Directions for this task:
Only the text of the records below belongs in the answer, copied exactly, with pictures omitted.

========================================================================

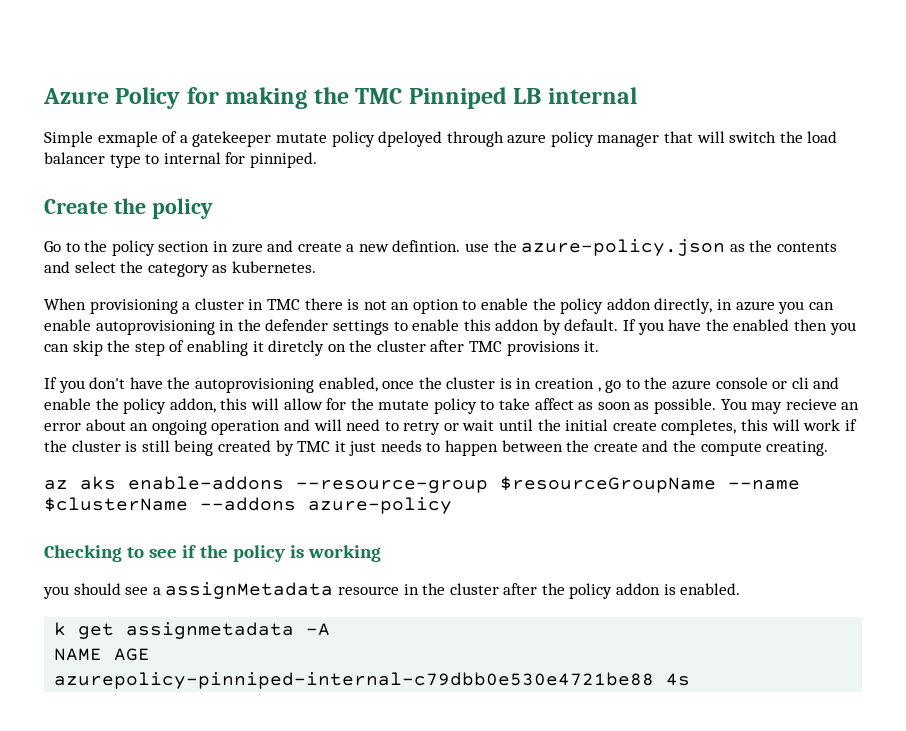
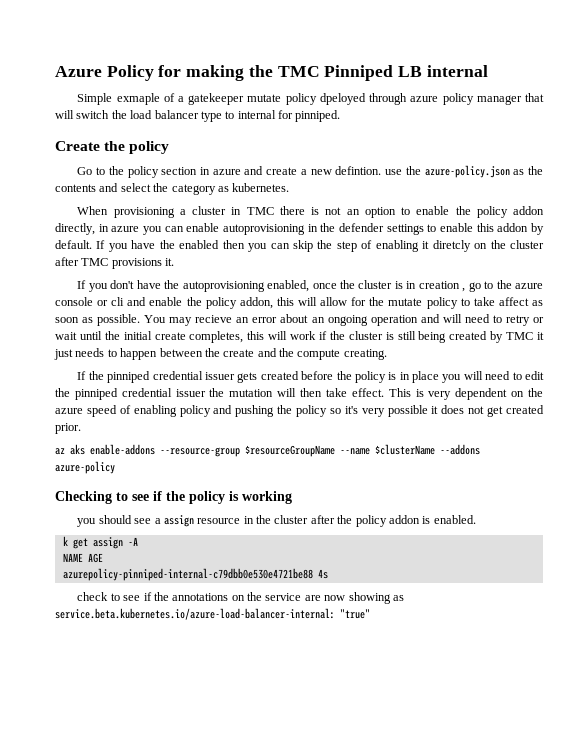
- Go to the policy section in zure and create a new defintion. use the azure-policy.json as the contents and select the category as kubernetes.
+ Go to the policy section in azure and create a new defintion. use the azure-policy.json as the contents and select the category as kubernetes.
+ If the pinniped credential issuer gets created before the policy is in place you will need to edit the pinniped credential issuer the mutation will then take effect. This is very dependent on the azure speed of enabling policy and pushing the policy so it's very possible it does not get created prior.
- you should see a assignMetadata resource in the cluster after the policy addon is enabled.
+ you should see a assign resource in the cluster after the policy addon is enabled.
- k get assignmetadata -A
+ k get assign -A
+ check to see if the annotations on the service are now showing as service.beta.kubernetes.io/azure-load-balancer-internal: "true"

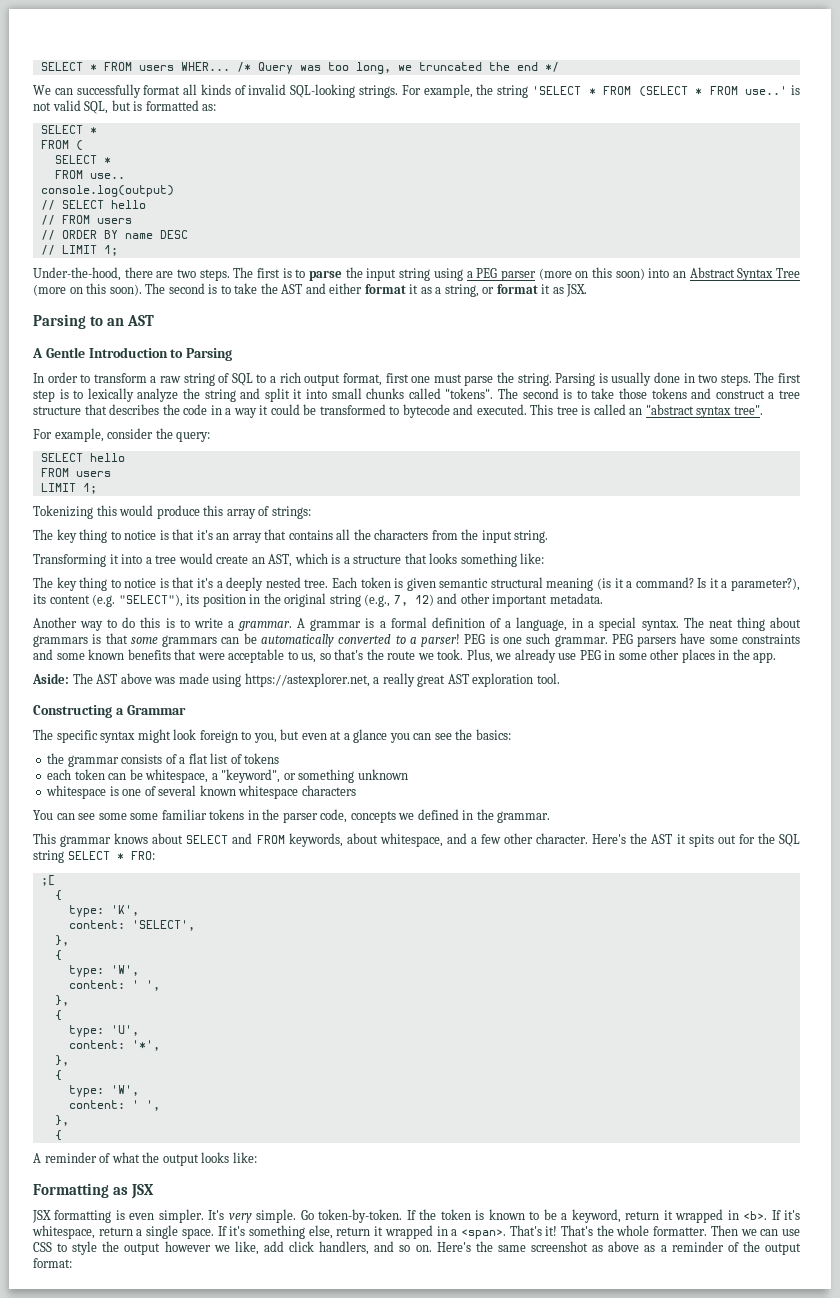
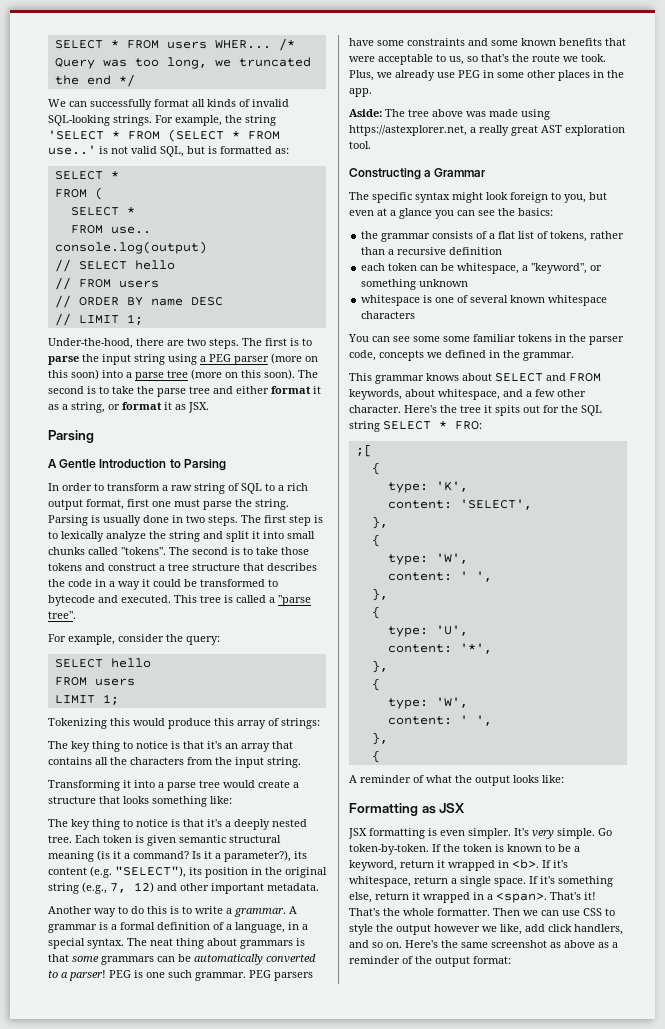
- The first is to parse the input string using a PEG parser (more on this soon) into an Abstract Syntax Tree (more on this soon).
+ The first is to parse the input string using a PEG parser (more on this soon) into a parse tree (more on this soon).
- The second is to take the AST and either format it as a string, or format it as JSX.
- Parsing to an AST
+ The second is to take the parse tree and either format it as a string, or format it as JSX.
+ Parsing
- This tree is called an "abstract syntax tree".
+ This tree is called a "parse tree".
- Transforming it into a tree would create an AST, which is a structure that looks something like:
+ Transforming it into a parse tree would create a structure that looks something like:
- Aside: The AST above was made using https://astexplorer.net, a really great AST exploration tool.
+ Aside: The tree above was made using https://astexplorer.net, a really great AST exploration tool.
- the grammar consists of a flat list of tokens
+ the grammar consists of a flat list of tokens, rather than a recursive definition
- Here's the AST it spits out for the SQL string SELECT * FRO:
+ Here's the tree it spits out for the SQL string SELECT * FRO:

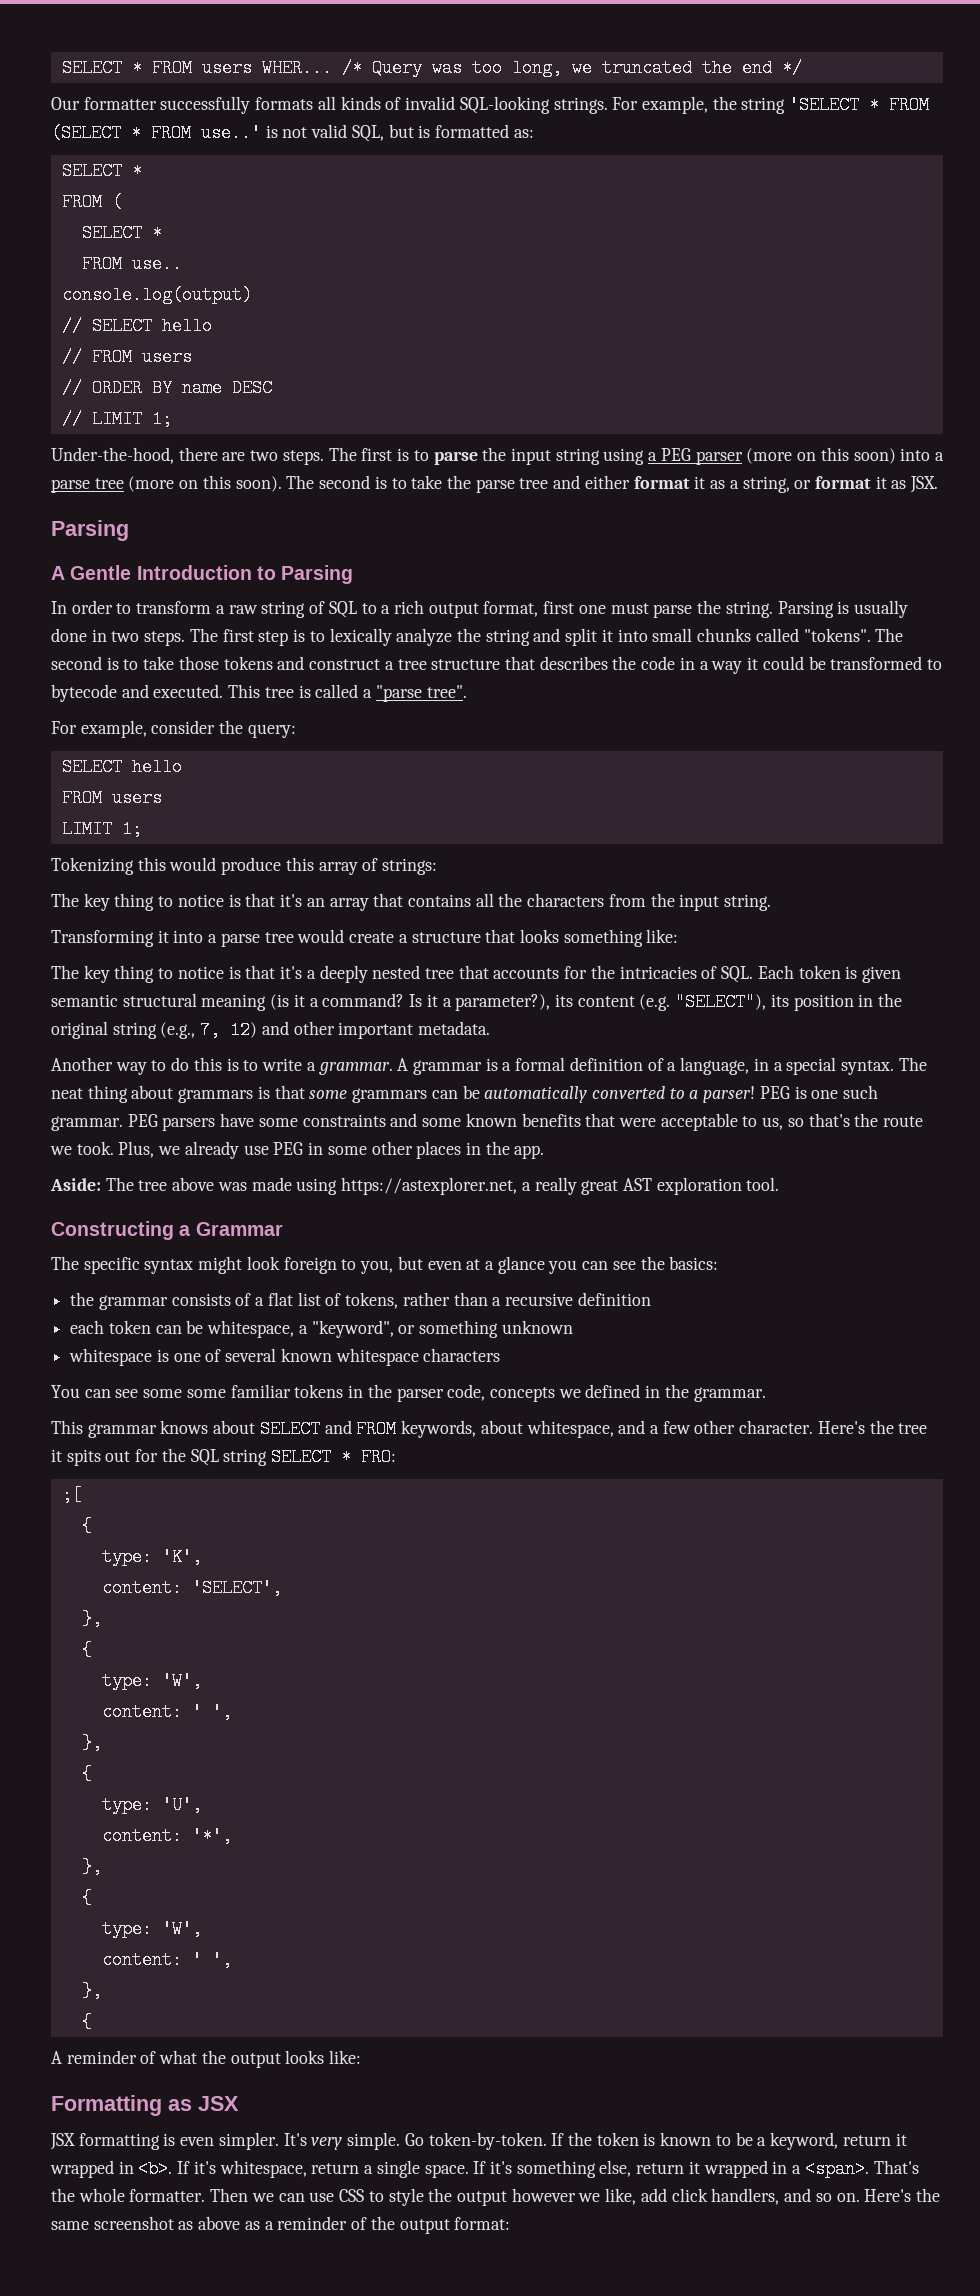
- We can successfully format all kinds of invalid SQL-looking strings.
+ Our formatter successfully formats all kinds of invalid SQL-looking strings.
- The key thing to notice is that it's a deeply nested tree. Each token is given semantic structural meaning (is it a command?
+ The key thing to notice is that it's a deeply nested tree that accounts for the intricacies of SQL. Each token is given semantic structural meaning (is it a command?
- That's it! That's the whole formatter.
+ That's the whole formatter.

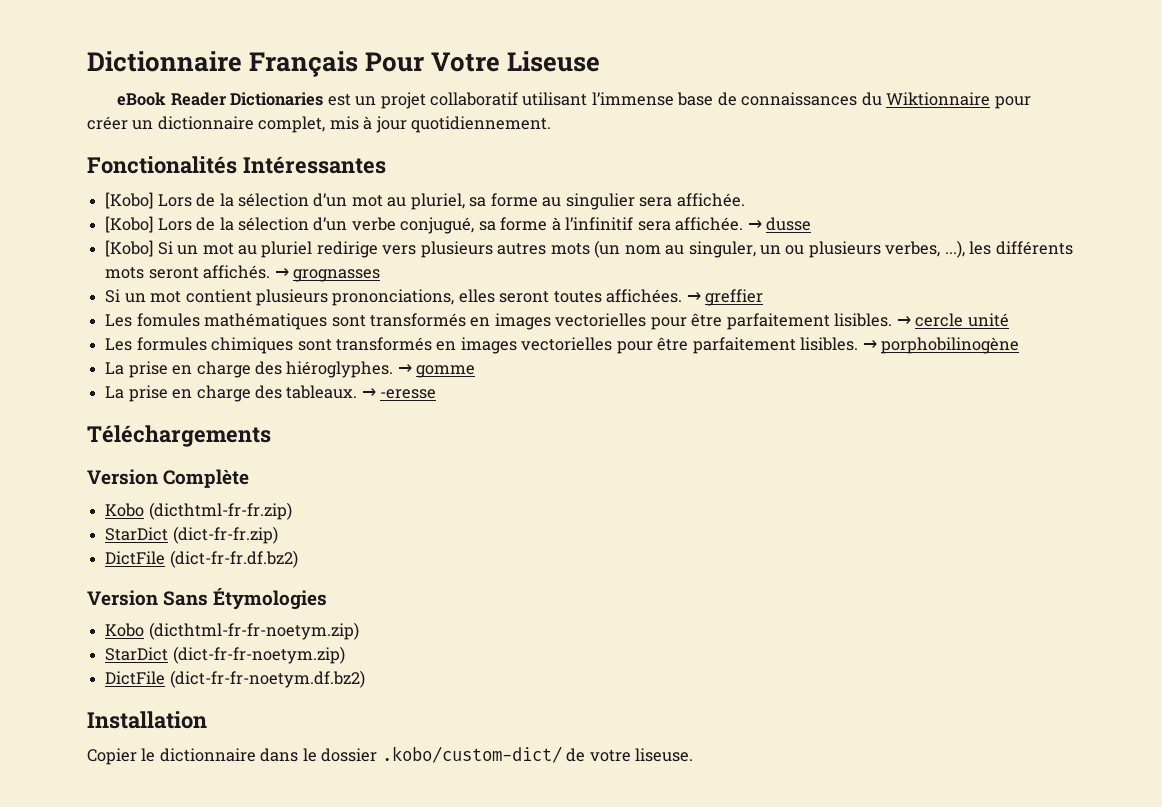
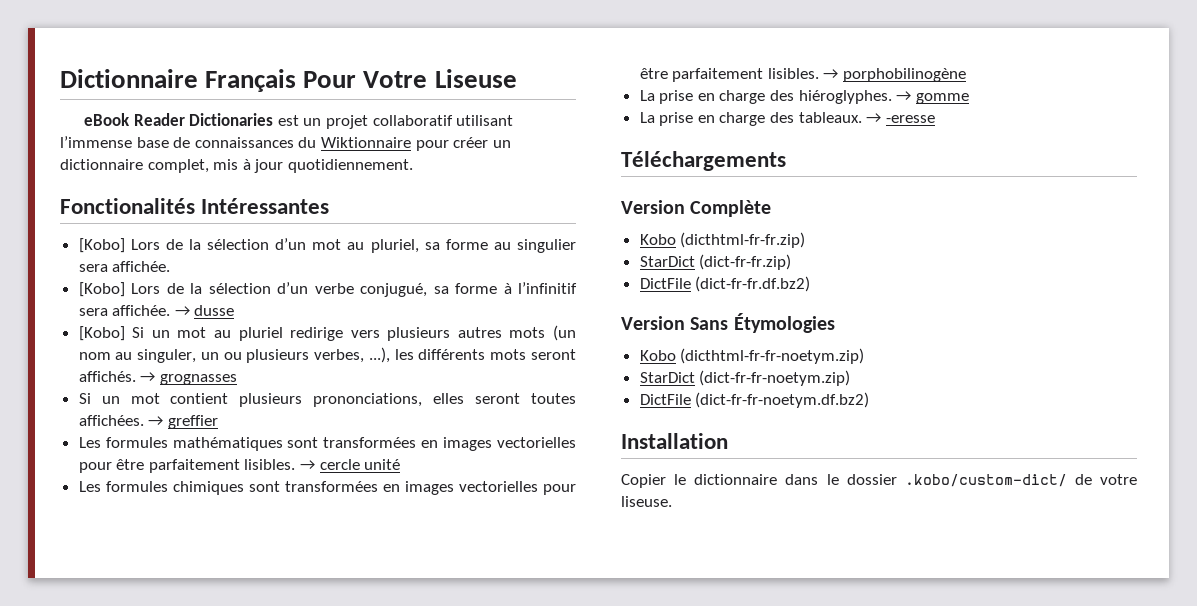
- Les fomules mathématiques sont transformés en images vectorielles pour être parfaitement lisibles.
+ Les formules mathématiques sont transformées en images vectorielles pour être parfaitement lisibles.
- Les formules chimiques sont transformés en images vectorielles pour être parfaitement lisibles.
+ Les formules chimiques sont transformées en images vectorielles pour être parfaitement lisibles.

========================================================================

Result for this exercise:
- Go to the policy section in zure and create a new defintion. use the azure-policy.json as the contents and select the category as kubernetes.
+ Go to the policy section in azure and create a new defintion. use the azure-policy.json as the contents and select the category as kubernetes.
+ If the pinniped credential issuer gets created before the policy is in place you will need to edit the pinniped credential issuer the mutation will then take effect. This is very dependent on the azure speed of enabling policy and pushing the policy so it's very possible it does not get created prior.
- you should see a assignMetadata resource in the cluster after the policy addon is enabled.
+ you should see a assign resource in the cluster after the policy addon is enabled.
- k get assignmetadata -A
+ k get assign -A
+ check to see if the annotations on the service are now showing as service.beta.kubernetes.io/azure-load-balancer-internal: "true"

- The first is to parse the input string using a PEG parser (more on this soon) into an Abstract Syntax Tree (more on this soon).
+ The first is to parse the input string using a PEG parser (more on this soon) into a parse tree (more on this soon).
- The second is to take the AST and either format it as a string, or format it as JSX.
- Parsing to an AST
+ The second is to take the parse tree and either format it as a string, or format it as JSX.
+ Parsing
- This tree is called an "abstract syntax tree".
+ This tree is called a "parse tree".
- Transforming it into a tree would create an AST, which is a structure that looks something like:
+ Transforming it into a parse tree would create a structure that looks something like:
- Aside: The AST above was made using https://astexplorer.net, a really great AST exploration tool.
+ Aside: The tree above was made using https://astexplorer.net, a really great AST exploration tool.
- the grammar consists of a flat list of tokens
+ the grammar consists of a flat list of tokens, rather than a recursive definition
- Here's the AST it spits out for the SQL string SELECT * FRO:
+ Here's the tree it spits out for the SQL string SELECT * FRO:

- We can successfully format all kinds of invalid SQL-looking strings.
+ Our formatter successfully formats all kinds of invalid SQL-looking strings.
- The key thing to notice is that it's a deeply nested tree. Each token is given semantic structural meaning (is it a command?
+ The key thing to notice is that it's a deeply nested tree that accounts for the intricacies of SQL. Each token is given semantic structural meaning (is it a command?
- That's it! That's the whole formatter.
+ That's the whole formatter.

- Les fomules mathématiques sont transformés en images vectorielles pour être parfaitement lisibles.
+ Les formules mathématiques sont transformées en images vectorielles pour être parfaitement lisibles.
- Les formules chimiques sont transformés en images vectorielles pour être parfaitement lisibles.
+ Les formules chimiques sont transformées en images vectorielles pour être parfaitement lisibles.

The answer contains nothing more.